On a balmy night in the Olympic Stadium in Munich, not many people expected the Marseille team to have much of a chance against Fabio Capello’s now legendary Milan side. And although Marseille had just consolidated their grip on the Ligue 1 title for the fifth consecutive season with their 1-0 win over Valenciennes, Van Basten, Rijkaard, Baresi, and Maldini were expected to run rings around the French.
Marseille fielded a strong team in what was the most important game in the club’s history, and while many of the team went on to become legends in their own right at various other clubs, they really weren’t given a chance against the might of Milan. Barthez, Desailly, Deschamps et al. played out of their skins to bring about one of the greatest upsets in European Cup final history.
It was by no means a classic match, but a headed goal by defender Basile Boli was enough to see Marseille lift the cup. However, the celebrations of both the players and the fans were short lived. Just two days before their league game against PSG, the footballing authorities opened an investigation into that would drag on for months, and would eventually see them stripped of their league title.
It was believed, and subsequently proven, that Marseille president Bernard Tapie ensured his team had an easy task in the Valenciennes match by fixing the result. It’s a decision that still continues to baffle the minds of anyone with even a passing interest in French football. Marseille were a driving force in the French league at that time, and Valenciennes were on the brink of regulation. There was simply no need to get involved with match-fixing, especially so close to the massive game vs. Milan.

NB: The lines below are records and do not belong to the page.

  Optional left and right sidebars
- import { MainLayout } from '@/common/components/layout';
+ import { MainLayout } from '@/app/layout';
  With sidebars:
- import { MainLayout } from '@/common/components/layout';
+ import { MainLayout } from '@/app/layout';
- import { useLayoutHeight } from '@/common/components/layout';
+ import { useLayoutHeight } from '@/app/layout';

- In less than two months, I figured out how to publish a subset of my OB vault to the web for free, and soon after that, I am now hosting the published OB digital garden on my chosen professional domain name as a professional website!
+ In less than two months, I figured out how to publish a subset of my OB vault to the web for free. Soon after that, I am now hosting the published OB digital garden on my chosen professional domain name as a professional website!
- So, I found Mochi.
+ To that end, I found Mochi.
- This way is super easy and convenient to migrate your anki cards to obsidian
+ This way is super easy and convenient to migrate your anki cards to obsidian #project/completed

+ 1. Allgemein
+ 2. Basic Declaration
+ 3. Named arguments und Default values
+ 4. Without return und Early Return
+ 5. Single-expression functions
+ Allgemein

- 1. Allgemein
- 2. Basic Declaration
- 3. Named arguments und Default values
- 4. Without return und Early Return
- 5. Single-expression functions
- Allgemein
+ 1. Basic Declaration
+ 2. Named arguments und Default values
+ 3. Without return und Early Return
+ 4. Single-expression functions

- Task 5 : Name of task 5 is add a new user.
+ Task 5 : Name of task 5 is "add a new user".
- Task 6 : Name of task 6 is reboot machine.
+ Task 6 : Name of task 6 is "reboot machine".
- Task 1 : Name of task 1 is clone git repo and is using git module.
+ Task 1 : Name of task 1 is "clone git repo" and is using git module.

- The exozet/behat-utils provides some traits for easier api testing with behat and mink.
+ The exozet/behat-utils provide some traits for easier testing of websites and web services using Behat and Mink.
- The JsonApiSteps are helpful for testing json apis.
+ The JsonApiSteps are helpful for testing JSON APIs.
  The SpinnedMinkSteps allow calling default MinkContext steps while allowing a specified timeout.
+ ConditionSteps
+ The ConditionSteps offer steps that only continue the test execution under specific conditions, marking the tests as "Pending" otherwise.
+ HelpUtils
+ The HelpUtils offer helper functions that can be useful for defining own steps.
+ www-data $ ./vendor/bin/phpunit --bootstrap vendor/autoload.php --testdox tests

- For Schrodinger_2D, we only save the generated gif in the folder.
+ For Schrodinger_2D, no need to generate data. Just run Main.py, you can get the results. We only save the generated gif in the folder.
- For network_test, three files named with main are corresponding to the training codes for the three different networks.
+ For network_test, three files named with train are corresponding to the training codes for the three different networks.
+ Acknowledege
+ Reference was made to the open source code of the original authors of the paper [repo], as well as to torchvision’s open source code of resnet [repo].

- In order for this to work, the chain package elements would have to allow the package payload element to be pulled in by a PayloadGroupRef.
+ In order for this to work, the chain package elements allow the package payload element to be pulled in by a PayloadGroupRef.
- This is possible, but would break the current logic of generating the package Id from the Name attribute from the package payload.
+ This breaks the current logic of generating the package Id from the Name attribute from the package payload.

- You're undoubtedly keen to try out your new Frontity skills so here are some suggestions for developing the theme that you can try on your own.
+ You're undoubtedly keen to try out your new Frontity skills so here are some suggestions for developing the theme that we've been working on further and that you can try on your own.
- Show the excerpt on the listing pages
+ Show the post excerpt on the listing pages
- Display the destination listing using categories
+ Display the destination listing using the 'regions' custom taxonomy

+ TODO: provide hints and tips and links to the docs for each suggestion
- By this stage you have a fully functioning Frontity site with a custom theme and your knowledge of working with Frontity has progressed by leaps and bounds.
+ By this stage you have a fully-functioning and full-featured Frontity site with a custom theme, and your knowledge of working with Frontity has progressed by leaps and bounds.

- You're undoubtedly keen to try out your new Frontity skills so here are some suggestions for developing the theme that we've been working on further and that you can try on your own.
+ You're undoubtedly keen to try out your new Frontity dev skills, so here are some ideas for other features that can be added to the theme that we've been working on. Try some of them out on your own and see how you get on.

Match-fixing scandals aside, it would be unfair to take all the glory from the players, as they had no knowledge of their club president’s underhand methods. From Rudi Völler up front to Fabien Barthez between the sticks, this was a team that oozed class all over the pitch.
Although the win was tainted by the shame of the domestic match-fixing scandal, Marseille remains the only French team to have ever won either the Champions League or the European Cup competition in its original format. A strong team in France, they were still unproven in Europe and were outsiders at the beginning of the tournament, much like Monaco were this season: although their current form sees offering odds of 9/1 for the principality to lift the cup in Cardiff and emulate Marseille’s epic victory.
However, Monaco will hope to avoid the unwanted scrutiny that Marseille underwent, as some strange results and decisions in the lead up to the final raised a few eyebrows. Even Ranger’s fans were left feeling aggrieved at Mark Hateley’s sending off, which saw him banned for their group match against Marseille. They suspected the referee was bribed, a suspicion that along with allegations that Marseille had offered to pay him not to play.
But even with all of these allegations leveled at the club’s hierarchy, there’s never been any question that Milan did nothing less than their best to put Marseille to the sword in Munich. And no matter how tainted their history may be, for one glorious night in May 1993, Marseille were the kings of Europe.